**Task instructions**.
Repeat exactly, please, the opening lines of the data below, through and including the line where "[493,94,553,106] any SDKs" sits.

**Structured diff data**.
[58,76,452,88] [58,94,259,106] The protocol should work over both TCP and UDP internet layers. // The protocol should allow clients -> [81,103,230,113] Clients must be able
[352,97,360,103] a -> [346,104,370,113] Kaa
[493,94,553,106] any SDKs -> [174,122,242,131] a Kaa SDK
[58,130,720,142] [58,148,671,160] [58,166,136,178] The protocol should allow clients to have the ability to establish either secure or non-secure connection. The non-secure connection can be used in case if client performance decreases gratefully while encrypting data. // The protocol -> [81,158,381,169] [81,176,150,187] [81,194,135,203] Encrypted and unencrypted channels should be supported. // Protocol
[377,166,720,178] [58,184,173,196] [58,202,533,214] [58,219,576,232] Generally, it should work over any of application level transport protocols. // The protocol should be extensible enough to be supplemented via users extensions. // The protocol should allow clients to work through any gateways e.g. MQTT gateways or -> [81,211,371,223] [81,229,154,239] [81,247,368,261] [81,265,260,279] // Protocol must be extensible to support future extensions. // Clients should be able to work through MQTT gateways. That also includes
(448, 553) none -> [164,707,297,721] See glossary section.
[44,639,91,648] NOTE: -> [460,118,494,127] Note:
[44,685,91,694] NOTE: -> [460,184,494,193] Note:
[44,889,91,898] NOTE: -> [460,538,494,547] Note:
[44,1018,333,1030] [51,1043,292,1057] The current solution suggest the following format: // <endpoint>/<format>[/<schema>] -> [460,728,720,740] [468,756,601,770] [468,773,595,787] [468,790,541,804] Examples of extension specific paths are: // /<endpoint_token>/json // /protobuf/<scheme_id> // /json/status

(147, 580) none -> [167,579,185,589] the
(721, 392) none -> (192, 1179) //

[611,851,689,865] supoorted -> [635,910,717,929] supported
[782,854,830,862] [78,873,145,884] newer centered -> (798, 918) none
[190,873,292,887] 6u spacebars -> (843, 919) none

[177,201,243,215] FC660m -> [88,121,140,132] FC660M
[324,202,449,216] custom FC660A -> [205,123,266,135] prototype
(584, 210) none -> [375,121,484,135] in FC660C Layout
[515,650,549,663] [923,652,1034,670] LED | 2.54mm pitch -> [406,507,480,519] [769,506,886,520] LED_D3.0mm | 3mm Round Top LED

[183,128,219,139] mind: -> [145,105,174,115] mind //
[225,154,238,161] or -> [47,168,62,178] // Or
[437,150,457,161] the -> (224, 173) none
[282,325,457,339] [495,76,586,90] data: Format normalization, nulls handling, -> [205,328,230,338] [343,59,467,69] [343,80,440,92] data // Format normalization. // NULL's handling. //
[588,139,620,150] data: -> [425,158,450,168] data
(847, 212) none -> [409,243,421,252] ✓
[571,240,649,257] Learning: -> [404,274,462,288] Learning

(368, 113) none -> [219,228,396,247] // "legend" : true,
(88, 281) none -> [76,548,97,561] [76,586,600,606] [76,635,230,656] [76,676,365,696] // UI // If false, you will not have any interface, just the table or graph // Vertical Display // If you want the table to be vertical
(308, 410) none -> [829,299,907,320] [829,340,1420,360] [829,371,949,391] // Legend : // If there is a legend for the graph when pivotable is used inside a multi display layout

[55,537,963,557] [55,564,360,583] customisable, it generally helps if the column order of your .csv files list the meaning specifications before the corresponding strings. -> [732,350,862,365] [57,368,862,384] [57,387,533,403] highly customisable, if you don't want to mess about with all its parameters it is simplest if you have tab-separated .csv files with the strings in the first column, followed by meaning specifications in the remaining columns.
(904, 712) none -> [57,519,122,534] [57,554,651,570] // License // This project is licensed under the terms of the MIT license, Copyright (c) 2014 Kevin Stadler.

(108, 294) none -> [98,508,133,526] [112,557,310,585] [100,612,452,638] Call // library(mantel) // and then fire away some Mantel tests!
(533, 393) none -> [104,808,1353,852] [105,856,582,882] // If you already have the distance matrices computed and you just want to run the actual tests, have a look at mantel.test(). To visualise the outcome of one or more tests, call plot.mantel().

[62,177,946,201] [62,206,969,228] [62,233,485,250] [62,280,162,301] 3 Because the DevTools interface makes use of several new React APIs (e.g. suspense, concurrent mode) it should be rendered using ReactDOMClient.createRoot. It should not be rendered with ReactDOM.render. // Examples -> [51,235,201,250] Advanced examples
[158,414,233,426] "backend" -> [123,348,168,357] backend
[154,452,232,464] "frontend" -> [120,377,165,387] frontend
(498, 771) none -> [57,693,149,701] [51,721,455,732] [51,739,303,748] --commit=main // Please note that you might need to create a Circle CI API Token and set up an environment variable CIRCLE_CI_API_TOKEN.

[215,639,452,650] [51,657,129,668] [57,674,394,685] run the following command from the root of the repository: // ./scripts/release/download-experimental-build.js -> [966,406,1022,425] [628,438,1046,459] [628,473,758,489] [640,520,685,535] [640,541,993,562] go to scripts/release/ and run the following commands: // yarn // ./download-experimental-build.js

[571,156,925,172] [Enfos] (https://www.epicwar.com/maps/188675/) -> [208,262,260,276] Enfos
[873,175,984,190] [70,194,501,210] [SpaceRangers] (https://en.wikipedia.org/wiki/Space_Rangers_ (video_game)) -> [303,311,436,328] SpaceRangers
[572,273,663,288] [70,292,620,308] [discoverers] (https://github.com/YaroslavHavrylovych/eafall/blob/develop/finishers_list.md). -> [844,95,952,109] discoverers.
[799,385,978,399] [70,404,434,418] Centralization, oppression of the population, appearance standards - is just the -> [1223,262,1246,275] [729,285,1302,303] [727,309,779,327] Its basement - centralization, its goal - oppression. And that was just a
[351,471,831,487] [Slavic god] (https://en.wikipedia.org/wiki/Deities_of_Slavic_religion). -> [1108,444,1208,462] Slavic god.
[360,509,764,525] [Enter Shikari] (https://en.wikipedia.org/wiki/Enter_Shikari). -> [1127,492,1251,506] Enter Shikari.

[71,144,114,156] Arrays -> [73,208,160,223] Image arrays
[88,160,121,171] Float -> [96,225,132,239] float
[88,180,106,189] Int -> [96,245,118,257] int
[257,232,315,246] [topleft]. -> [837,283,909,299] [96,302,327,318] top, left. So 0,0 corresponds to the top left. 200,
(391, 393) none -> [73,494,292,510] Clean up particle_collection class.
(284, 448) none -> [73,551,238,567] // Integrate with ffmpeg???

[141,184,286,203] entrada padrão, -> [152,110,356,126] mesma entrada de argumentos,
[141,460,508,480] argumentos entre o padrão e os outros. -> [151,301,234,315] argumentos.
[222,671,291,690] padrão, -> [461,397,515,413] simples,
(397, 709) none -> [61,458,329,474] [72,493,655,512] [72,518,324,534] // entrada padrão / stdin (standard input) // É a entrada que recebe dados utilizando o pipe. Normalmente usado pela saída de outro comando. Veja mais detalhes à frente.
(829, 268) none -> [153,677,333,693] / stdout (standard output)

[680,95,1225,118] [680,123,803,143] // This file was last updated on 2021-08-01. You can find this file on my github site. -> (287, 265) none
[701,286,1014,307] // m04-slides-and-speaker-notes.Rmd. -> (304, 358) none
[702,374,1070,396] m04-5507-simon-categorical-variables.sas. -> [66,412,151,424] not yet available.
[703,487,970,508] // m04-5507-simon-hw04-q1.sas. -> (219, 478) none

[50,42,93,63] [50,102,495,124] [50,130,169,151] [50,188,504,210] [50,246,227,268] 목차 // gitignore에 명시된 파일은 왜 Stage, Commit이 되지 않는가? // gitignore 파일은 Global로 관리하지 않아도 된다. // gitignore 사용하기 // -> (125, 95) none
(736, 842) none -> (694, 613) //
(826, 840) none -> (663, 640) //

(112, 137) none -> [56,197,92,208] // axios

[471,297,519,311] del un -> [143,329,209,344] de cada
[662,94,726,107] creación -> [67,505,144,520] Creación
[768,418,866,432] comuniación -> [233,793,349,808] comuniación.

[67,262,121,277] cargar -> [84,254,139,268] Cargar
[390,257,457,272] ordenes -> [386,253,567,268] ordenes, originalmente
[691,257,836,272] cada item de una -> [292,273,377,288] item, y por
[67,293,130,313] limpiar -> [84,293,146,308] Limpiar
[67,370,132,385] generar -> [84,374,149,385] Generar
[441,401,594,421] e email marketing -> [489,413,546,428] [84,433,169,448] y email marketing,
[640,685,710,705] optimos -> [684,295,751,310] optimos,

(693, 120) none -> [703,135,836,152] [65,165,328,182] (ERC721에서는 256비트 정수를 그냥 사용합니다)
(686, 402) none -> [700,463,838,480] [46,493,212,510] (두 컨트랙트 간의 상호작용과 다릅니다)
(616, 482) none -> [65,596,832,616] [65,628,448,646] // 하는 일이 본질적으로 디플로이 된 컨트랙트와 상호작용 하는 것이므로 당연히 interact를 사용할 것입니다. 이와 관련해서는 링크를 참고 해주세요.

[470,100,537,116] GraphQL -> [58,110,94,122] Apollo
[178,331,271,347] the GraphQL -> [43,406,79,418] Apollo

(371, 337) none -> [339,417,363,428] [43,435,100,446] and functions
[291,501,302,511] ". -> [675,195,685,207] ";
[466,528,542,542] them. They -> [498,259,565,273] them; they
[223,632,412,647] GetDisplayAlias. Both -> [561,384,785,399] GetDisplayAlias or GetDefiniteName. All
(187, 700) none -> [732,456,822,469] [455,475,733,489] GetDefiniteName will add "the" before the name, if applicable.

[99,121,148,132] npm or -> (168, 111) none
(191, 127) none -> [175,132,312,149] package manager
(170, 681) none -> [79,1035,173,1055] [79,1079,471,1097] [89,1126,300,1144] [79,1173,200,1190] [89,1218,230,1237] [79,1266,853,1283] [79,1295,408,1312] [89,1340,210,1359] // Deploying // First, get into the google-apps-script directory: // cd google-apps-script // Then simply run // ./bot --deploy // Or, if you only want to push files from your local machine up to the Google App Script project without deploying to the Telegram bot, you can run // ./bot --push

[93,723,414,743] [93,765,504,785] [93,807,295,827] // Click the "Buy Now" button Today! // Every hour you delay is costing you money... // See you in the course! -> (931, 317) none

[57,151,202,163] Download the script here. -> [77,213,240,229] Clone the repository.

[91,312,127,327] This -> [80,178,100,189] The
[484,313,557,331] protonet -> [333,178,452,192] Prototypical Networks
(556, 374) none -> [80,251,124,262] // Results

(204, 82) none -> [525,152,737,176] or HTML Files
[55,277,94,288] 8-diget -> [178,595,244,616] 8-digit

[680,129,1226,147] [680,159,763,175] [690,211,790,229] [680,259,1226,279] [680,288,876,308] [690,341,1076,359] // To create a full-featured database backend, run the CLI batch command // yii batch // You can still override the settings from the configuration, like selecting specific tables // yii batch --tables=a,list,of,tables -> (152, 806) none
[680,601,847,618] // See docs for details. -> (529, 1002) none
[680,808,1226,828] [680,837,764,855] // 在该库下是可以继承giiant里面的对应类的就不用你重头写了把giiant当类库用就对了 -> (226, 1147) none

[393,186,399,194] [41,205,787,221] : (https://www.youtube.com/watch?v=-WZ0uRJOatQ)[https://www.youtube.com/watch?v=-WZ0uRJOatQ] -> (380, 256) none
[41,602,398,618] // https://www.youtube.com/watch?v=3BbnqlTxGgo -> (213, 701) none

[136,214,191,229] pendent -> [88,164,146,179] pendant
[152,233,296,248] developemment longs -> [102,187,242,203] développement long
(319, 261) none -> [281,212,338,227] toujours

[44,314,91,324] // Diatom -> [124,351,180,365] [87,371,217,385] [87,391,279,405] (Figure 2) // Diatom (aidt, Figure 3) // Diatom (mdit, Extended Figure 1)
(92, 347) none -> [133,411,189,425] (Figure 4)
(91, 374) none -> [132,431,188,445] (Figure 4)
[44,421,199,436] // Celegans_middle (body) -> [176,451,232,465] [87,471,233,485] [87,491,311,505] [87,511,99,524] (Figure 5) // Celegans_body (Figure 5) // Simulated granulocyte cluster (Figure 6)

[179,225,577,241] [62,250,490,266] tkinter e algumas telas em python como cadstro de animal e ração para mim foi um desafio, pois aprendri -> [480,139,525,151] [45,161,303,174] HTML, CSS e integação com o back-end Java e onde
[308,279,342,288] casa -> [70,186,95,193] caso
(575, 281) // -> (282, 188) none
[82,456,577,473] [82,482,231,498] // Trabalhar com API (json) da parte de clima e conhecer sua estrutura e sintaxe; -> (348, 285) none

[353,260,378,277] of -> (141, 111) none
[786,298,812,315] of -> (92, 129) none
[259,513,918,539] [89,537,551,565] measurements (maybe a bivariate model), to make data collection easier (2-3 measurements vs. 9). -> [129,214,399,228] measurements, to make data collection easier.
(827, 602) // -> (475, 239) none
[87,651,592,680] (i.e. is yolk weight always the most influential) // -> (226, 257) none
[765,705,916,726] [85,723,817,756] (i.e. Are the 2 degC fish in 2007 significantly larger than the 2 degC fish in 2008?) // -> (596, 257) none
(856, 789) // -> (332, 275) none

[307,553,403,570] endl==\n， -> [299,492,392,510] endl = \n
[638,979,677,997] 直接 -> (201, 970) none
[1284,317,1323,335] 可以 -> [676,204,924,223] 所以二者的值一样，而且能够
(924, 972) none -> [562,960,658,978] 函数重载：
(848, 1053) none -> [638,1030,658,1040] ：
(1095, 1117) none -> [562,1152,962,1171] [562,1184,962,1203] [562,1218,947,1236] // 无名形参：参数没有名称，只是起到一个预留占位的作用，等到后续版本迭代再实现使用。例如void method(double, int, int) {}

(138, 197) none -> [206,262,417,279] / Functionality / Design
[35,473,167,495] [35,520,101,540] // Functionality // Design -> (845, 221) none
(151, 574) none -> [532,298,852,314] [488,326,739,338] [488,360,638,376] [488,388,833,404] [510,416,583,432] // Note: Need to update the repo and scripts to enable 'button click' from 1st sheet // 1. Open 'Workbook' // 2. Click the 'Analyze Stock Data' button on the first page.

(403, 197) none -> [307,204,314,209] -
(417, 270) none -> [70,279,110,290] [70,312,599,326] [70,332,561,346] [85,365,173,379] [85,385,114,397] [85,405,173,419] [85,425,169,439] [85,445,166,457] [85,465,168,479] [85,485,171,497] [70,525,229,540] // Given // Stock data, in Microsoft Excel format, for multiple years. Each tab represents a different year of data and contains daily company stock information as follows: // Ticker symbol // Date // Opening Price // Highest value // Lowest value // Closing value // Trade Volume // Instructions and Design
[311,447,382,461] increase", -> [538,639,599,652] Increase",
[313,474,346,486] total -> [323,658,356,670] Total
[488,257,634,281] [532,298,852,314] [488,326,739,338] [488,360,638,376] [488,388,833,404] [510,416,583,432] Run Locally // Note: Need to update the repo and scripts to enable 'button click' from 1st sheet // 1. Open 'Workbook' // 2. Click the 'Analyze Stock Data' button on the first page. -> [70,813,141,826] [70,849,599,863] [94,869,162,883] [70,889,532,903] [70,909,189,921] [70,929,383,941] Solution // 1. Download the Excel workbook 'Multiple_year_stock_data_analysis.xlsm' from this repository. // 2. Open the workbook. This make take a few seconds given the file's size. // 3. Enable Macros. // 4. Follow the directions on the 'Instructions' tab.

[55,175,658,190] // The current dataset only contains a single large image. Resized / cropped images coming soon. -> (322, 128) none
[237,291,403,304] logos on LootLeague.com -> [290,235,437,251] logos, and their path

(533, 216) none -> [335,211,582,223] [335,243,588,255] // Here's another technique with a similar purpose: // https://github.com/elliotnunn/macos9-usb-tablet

**Response to this exercise**.
[58,76,452,88] [58,94,259,106] The protocol should work over both TCP and UDP internet layers. // The protocol should allow clients -> [81,103,230,113] Clients must be able
[352,97,360,103] a -> [346,104,370,113] Kaa
[493,94,553,106] any SDKs -> [174,122,242,131] a Kaa SDK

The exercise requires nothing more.